Fixes: https://github.com/pytorch/executorch/issues/13553
---
 .../cpu/op_upsample_bilinear2d_aa.cpp         | 20 +++++++
 .../test/op_upsample_bilinear2d_aa_test.py    | 52 +++++++++++++++++++
 .../test/op_upsample_bilinear2d_aa_test.cpp   | 46 ++++++++++++++++
 3 files changed, 118 insertions(+)
diff --git a/kernels/portable/cpu/op_upsample_bilinear2d_aa.cpp b/kernels/portable/cpu/op_upsample_bilinear2d_aa.cpp
index 728122e8e14..1553471e79a 100644
--- a/kernels/portable/cpu/op_upsample_bilinear2d_aa.cpp
+++ b/kernels/portable/cpu/op_upsample_bilinear2d_aa.cpp
@@ -61,6 +61,20 @@ void compute_aa_weights_for_pixel(
 
   *num_contributors = std::min(xmax - xmin, static_cast<int64_t>(4));
 
+  // Ensure we have at least one contributor
+  if (*num_contributors <= 0) {
+    *num_contributors = 1;
+    indices[0] = std::max(
+        static_cast<int64_t>(0),
+        std::min(static_cast<int64_t>(center), input_size - 1));
+    weights[0] = static_cast<T>(1.0);
+    // Clear unused weight slots
+    for (int64_t j = 1; j < 4; ++j) {
+      weights[j] = static_cast<T>(0.0);
+    }
+    return;
+  }
+
   // PyTorch's weight computation
   T total_weight = static_cast<T>(0.0);
   const T invscale = (scale >= static_cast<T>(1.0))
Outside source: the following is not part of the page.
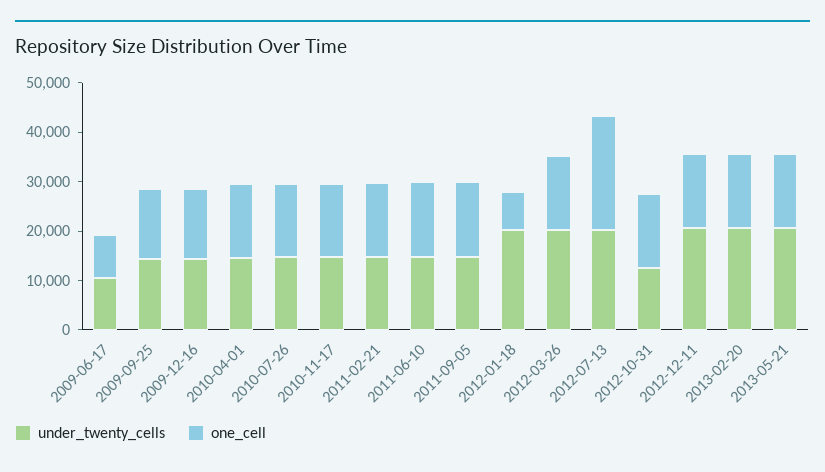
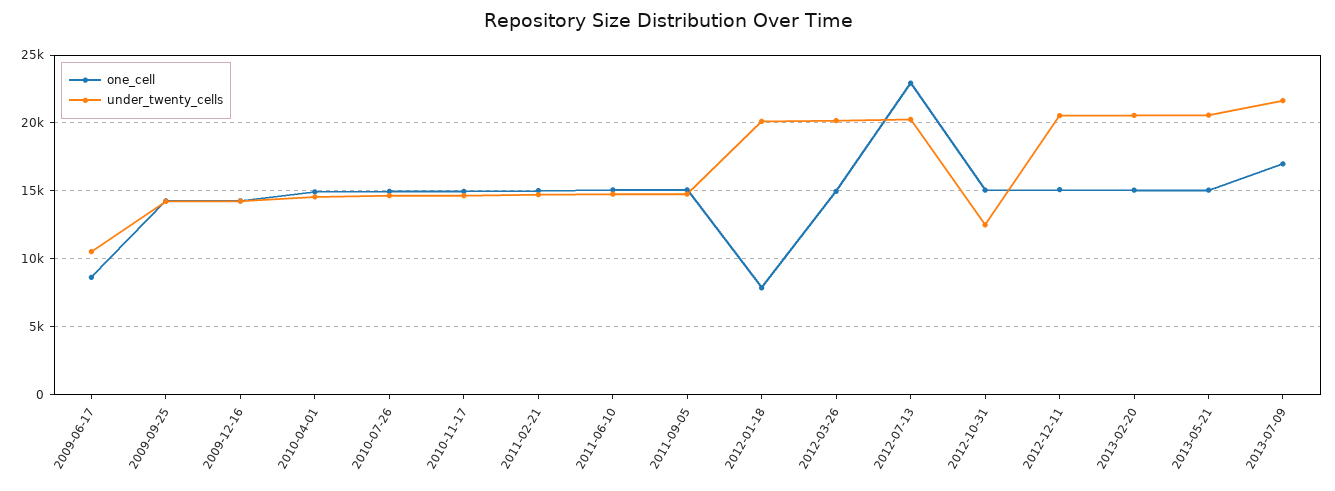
one_cell, 2013-07-09: none -> 17000
under_twenty_cells, 2013-07-09: none -> 21500

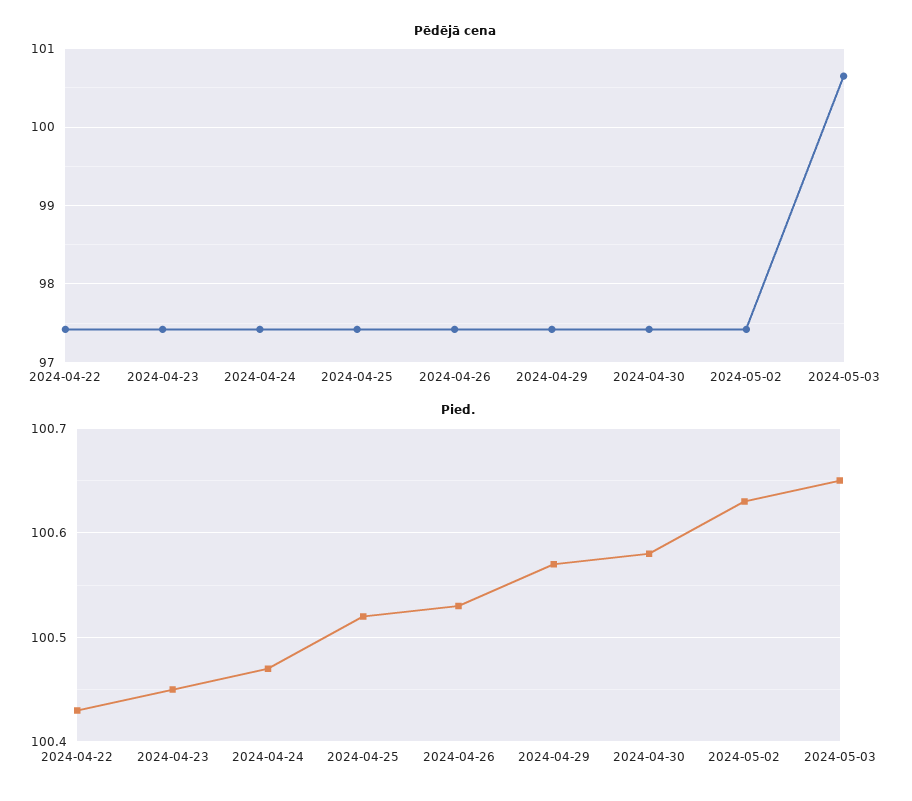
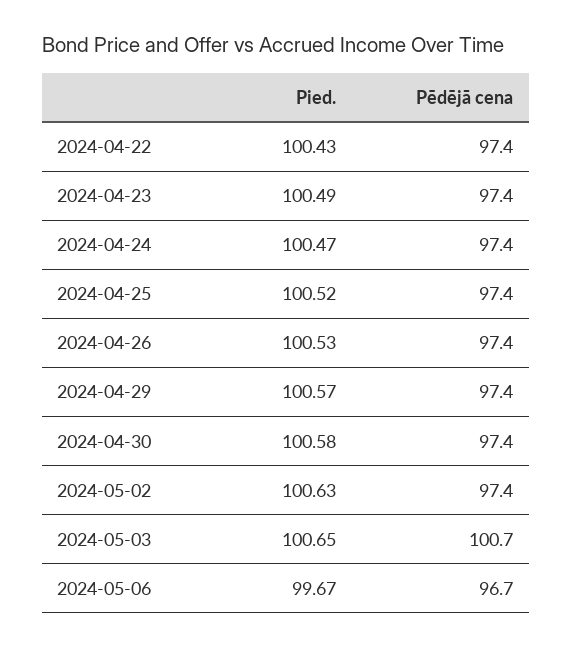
Pied., 2024-04-23: 100.45 -> 100.49
Pied., 2024-05-06: none -> 99.67
Pēdējā cena, 2024-05-06: none -> 96.7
@@ -84,6 +98,12 @@ void compute_aa_weights_for_pixel(
     for (int64_t j = 0; j < *num_contributors; ++j) {
       weights[j] /= total_weight;
     }
+  } else {
+    // Fallback: if total weight is 0, set equal weights
+    T equal_weight = static_cast<T>(1.0) / static_cast<T>(*num_contributors);
+    for (int64_t j = 0; j < *num_contributors; ++j) {
+      weights[j] = equal_weight;
+    }
   }
 
   // Clear unused weight slots
diff --git a/kernels/portable/test/op_upsample_bilinear2d_aa_test.py b/kernels/portable/test/op_upsample_bilinear2d_aa_test.py
index 4f63766801b..f86aa35465c 100644
--- a/kernels/portable/test/op_upsample_bilinear2d_aa_test.py
+++ b/kernels/portable/test/op_upsample_bilinear2d_aa_test.py
@@ -289,6 +289,58 @@ def test_upsample_bilinear2d_aa_scale_factors_vs_output_size(self):
             # Skip this test if et_test namespace setup issues persist
             print(f"Skipping scale factors test due to: {e}")
 
+    def test_upsample_bilinear2d_aa_extreme_scale_factors(self):
+        """Test the specific case that exposed the segfault bug with extreme scale factors."""
+        # Create input tensor with same data as C++ test to ensure consistency
+        input_tensor = torch.zeros(8, 2, 7, 1, dtype=torch.float32)
+        for i in range(8 * 2 * 7 * 1):
+            input_tensor.view(-1)[i] = i * 0.1
+
+        # Test the specific case that caused segfault before the fix
+        self.run_upsample_aa_test(
+            input_tensor,
+            output_size=[7, 2],
+            align_corners=False,
+            scale_factors=None,  # Use explicit scale factors via direct call
+            atol=1e-2,  # Relaxed tolerance for extreme scale factors
+        )
+
+        # Also test with direct ExecuTorch call using the extreme scale factors
+        try:
+            et_result = torch.zeros(8, 2, 7, 2, dtype=torch.float32)
+            et_result = torch.ops.et_test._upsample_bilinear2d_aa(
+                input_tensor,
+                [7, 2],  # output_size
+                False,  # align_corners
+                0.010000000000000002,  # scales_h (very small)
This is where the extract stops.